La sua passione per l’arte lo aveva portato a ricoprire la carica di principe dell’Accademia di San Luca, istituzione prestigiosa che radunava gran parte degli artisti della città capitolina. Insediatosi a Milano solennemente il 27 agosto 1595, il Borromeo dovette nutrire inizialmente una certa sfiducia verso le capacità dei pittori locali, e infatti la commissione per la decorazione del Collegio borromeo di Pavia toccò a due protagonisti della pittura romana del tempo, chiamati appositamente alla bisogna, Cesare Nebbia e Federico Zuccari. Un anno dopo la sua nomina il cardinale rientrò nell’Urbe per far ritorno a Milano nel 1601.

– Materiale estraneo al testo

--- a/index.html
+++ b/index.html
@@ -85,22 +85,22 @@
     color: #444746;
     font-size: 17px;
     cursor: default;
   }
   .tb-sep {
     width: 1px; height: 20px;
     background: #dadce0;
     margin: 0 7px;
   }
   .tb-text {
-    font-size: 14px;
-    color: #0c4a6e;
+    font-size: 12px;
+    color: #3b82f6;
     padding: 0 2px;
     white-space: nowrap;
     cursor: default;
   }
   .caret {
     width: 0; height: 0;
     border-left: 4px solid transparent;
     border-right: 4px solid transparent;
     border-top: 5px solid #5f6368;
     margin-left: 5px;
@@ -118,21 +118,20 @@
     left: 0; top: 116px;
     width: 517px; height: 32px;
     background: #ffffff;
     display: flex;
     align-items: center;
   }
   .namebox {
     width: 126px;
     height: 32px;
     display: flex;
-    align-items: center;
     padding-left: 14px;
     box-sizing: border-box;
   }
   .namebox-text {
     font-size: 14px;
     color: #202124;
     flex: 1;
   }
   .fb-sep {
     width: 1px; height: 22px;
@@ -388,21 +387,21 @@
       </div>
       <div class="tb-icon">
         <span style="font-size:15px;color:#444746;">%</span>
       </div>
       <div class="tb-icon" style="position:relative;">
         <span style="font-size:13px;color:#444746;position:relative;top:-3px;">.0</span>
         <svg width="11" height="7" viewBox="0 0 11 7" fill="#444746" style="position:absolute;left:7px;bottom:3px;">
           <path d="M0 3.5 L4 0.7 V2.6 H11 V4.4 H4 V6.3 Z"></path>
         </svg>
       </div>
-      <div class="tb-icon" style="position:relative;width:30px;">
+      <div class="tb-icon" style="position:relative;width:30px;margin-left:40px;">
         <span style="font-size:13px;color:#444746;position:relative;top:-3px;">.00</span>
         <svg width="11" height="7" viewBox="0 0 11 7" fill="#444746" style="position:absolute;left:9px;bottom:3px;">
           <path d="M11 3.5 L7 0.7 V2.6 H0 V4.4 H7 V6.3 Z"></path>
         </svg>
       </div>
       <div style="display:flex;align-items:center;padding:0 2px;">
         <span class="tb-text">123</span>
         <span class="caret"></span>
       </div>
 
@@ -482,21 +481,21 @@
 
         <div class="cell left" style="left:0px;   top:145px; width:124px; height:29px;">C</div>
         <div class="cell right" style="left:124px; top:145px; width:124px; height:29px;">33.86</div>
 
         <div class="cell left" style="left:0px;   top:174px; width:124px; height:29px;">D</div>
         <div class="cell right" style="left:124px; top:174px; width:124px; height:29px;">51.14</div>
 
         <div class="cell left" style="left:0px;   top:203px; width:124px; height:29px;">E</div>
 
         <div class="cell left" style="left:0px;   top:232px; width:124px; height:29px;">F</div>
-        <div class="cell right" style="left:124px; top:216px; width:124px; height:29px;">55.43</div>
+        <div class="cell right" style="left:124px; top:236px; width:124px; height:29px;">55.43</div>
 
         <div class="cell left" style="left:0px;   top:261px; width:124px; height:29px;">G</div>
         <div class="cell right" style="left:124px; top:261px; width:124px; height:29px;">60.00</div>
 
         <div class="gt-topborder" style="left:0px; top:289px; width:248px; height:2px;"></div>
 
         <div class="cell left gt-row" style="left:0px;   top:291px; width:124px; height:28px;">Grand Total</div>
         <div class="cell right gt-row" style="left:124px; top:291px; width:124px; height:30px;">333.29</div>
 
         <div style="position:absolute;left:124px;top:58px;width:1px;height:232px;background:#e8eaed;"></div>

A partire dal 1602 la Veneranda Fabbrica del duomo aveva dato il via a una delle imprese pittoriche più importanti della città, la realizzazione di una serie di tele di dimensioni consistenti che celebrassero i fatti della vita di Carlo Borromeo, interpretati da alcuni giovani artisti che divennero protagonisti della pittura milanese nel primo trentennio del secolo: Giovan Battista Crespi detto Cerano, Giulio Cesare Procaccini e Pierfrancesco Mazzucchelli detto Morazzone. Una volta rientrato a Milano, Federico aveva in animo un progetto gigantesco: l’apertura di un’istituzione culturale che sviluppasse il sapere e il gusto artistico della città. Entro il 1607 il progetto della Biblioteca ambrosiana prese forma, parallelamente a essa Federico donò la propria collezione di dipinti raccolti soprattutto nel periodo romano e istituì l’Accademia ambrosiana con a capo il Cerano. Il respiro internazionale della collezione di Federico dove, accanto al grande cartone per la Scuola di Atene di Raffaello, si potevano ammirare maestri contemporanei come Jan Brueghel e soprattutto Caravaggio, doveva servire da scuola per gli artisti locali, che tuttavia si tennero sempre rispettosamente a distanza dalle novità centroitaliane, mantenendo una cifra stilistica assolutamente personale che singolarmente costituisce ai nostri occhi di moderni il pregio della pittura lombarda di primo Seicento.
Ancorché dotata di un’accademia artistica cittadina, come soltanto Roma e Firenze possedevano in questi decenni, e dunque sostanzialmente all’avanguardia nel panorama delle città italiane, come forse non lo era stata dai tempi di Leonardo, Milano poteva comunque contare su un gruppo di artisti che avrebbe formato una scuola pittorica locale di livello altissimo, costituendo una straordinaria alternativa alla dialettica naturalismo-classicismo in cui si dibatteva la pittura nel cuore dell’Italia, e dunque dell’Europa, nei primi due decenni del Seicento.